Find the word "none" in the data below and copy each line that holds it.

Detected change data
:::::

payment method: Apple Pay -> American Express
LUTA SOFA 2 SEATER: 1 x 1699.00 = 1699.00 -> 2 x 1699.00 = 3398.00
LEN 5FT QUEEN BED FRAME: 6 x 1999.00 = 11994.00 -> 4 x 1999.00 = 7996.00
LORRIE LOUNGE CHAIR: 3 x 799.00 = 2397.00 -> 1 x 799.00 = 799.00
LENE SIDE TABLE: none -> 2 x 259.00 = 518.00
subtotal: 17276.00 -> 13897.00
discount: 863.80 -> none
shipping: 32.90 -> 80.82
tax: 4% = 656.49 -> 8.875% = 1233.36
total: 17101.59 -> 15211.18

:::::

**RESULT**
LENE SIDE TABLE: none -> 2 x 259.00 = 518.00
discount: 863.80 -> none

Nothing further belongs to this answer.